The smoke has finally cleared in a hard and long-fought battle between a bank and contractor both claiming priority to foreclose millions of dollars on a Phoenix condominium project. The project, well-known as Summit at Copper Square in central Phoenix (“Summit”), went broke in 2007. The foreclosure case began in 2008, and the construction and real estate industries have been keeping a close eye on the outcome. In the end, the Arizona Supreme Court weighed in for its “first opportunity to address the interplay between equitable subrogation and the priority granted to mechanics’ liens by [Arizona Revised Statutes] § 33-992(A).”
The Arizona Supreme Court issued its decision in The Weitz Company L.L.C. v. Heth et. al, No. CV-13-0378-PR (“Weitz”) on August 27th. The Weitz decision vacated all lower court rulings and concluded that Arizona’s lien statute, § 33-992(A), allows “assignment by equitable subrogation of a lien that attached before construction began on the project at issue.” The bank holding deeds of trust by subrogation (or substitution) was allowed to move ahead of the contractor to foreclose against the remaining value in the property.
The facts of the Summit project followed a very typical chronology of events:
April 2005 The bank records its first deed of trust securing the developer’s “dirt loan” before construction starts.
November 2005 Shovel hits the ground and construction officially begins to signify the contractor’s right to mechanic’s liens.
December 2005 The bank records an amended deed of trust securing the developer’s construction loan and modifying the original deed of trust.
September 2007 Developer begins selling condominium units and the bank agrees to release the owners from both deeds of trust when the unit loans are paid off.
May 2008 Contractor records its mechanic’s lien for billings unpaid by the developer.
November 2008 Contractor files a foreclosure lawsuit claiming its lien rights in November 2005 have priority over the bank’s later deed of trust that modified the original deed of trust.
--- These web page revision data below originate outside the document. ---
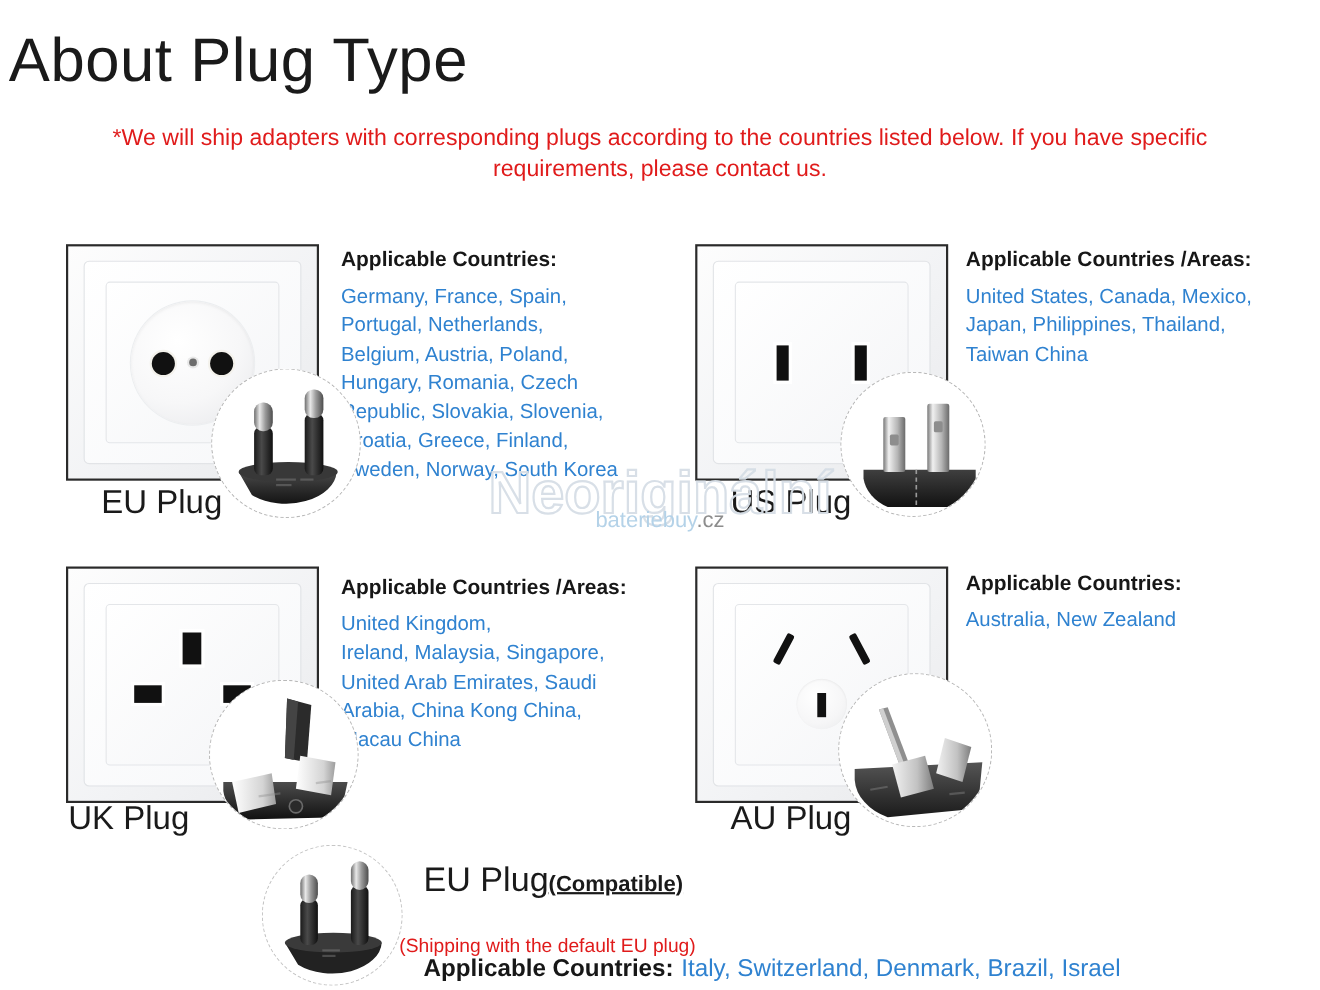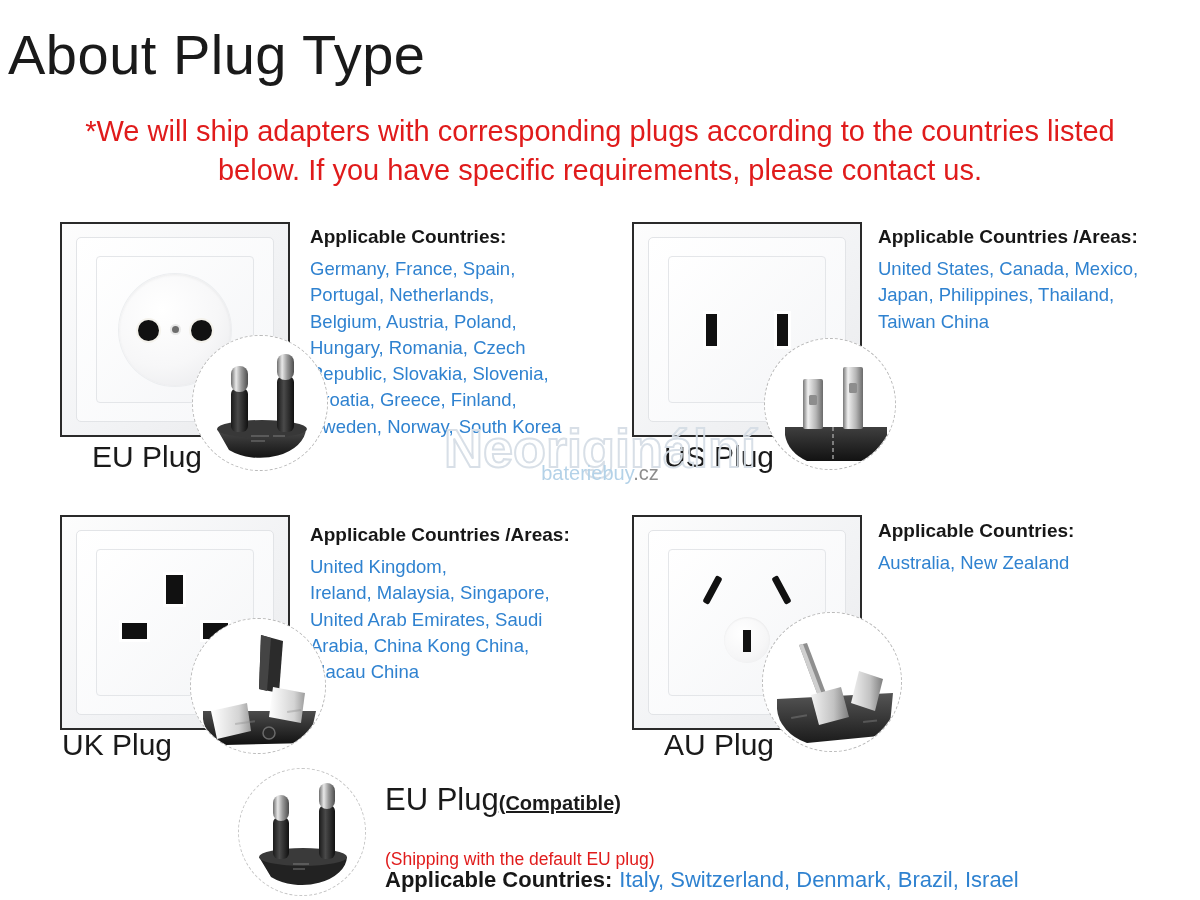--- a/index.html
+++ b/index.html
@@ -30,21 +30,21 @@
     color: #1a1a1a;
     letter-spacing: 0.5px;
     line-height: 1.1;
   }
   .subtitle {
     position: absolute;
     left: 60px;
     top: 112px;
     width: 1080px;
     text-align: center;
-    font-size: 29px;
+    font-size: 21px;
     font-weight: 400;
     color: #e01b1b;
     line-height: 1.35;
   }
 
   
   .wm-wrap {
     position: absolute;
     left: 400px;
     top: 405px;
@@ -255,21 +255,21 @@
     color: #171717;
     white-space: nowrap;
   }
   .compat-line .countries {
     font-weight: 400;
     color: #2f82d0;
     padding-left: 7px;
   }
   .compat-note {
     position: absolute;
-    left: 385px; top: 849px;
+    left: 363px; top: 849px;
     font-size: 17.5px;
     color: #e01b1b;
     white-space: nowrap;
   }
 </style>
 </head>
 <body>
 
 <div id="page">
The contractor argued (and the lower courts agreed) that the 2005 modification did not subrogate to the original deed of trust because § 33-992(A) required the bank to “fully discharge” the prior deed of trust. Since the modification was not a full discharge, the bank could not regain priority over the mechanics’ lien. The Supreme Court disagreed and established the following principles for the future of Arizona lien law:
? “When equitable subrogation occurs, the superior lien and attendant obligation are not discharged but are instead assigned by operation of law to the one who paid the obligation.”
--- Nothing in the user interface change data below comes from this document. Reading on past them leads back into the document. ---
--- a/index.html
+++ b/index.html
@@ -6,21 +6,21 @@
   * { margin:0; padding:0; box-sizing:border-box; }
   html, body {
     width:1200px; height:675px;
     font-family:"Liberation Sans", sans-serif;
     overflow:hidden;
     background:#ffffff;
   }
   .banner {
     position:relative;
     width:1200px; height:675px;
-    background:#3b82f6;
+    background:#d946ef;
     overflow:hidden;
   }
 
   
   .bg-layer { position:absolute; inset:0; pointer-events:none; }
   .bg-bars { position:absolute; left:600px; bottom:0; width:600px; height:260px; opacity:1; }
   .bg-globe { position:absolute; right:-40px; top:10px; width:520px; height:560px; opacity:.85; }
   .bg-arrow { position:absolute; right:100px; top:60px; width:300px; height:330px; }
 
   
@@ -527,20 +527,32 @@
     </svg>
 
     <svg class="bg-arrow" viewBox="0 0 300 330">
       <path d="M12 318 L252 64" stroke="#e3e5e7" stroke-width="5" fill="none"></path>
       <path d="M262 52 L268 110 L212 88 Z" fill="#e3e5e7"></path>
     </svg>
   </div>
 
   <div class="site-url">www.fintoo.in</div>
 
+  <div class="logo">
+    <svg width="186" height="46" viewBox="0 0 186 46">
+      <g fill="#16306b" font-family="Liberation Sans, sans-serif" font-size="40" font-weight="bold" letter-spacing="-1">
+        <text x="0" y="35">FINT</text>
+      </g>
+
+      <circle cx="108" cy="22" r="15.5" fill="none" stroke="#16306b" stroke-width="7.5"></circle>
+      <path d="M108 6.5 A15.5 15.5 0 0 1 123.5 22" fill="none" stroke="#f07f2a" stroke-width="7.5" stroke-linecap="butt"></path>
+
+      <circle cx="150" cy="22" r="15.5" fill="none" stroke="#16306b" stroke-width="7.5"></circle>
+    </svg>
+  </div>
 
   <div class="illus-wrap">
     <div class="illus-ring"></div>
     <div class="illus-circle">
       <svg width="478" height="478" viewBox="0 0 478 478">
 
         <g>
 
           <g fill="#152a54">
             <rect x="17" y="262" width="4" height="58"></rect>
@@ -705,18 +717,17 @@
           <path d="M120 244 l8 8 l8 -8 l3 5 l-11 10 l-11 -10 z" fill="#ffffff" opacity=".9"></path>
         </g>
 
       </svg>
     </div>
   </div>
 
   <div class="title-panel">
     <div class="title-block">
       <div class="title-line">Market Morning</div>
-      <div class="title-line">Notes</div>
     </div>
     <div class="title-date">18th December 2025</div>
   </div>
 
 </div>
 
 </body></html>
? “Because an equitably subrogated lien ‘attaches’ when the superior lien was recorded, § 33-992(A) does not require that an intervening mechanics’ lien be given priority.”
? “[N]othing in § 33-992(A) suggests that the legislature intended to preclude equitable subrogation in the mechanics’ lien context. … When a lien that is superior to a mechanics’ lien is assigned to another through equitable subrogation, the mechanics’ lien remains in the same position it occupied before subrogation.”
? “[P]ermitting equitable subrogation of a lien that is superior to a mechanics’ lien is consistent with the legislature’s treatment of junior lienholders’ interests in foreclosure actions.”
? “[A] prospective subrogee is required to discharge only the portion of an obligation that is secured by the property at issue.”
All of these principles culminated in the Supreme Court’s summary holding “that when a single mortgage is recorded against multiple parcels, a third party is not precluded from attaining equitable subrogation rights when it pays the pro rata amount of the superior obligation and obtains a full release of the parcel at issue from the mortgage lien.”
The important takeaway for contractors is to guard against the seemingly uninhibited ability for holder of the original security interest to subrogate back to the beginning. Contractors should more seriously consider the owner/developer’s financial wherewithal (via the property or otherwise) to pay until construction is complete. This may avoid long and expensive foreclosure fights as the only means of getting paid on a failed project. Bonds and other financing alternatives may be better suited for contractors in light of the Weitz case.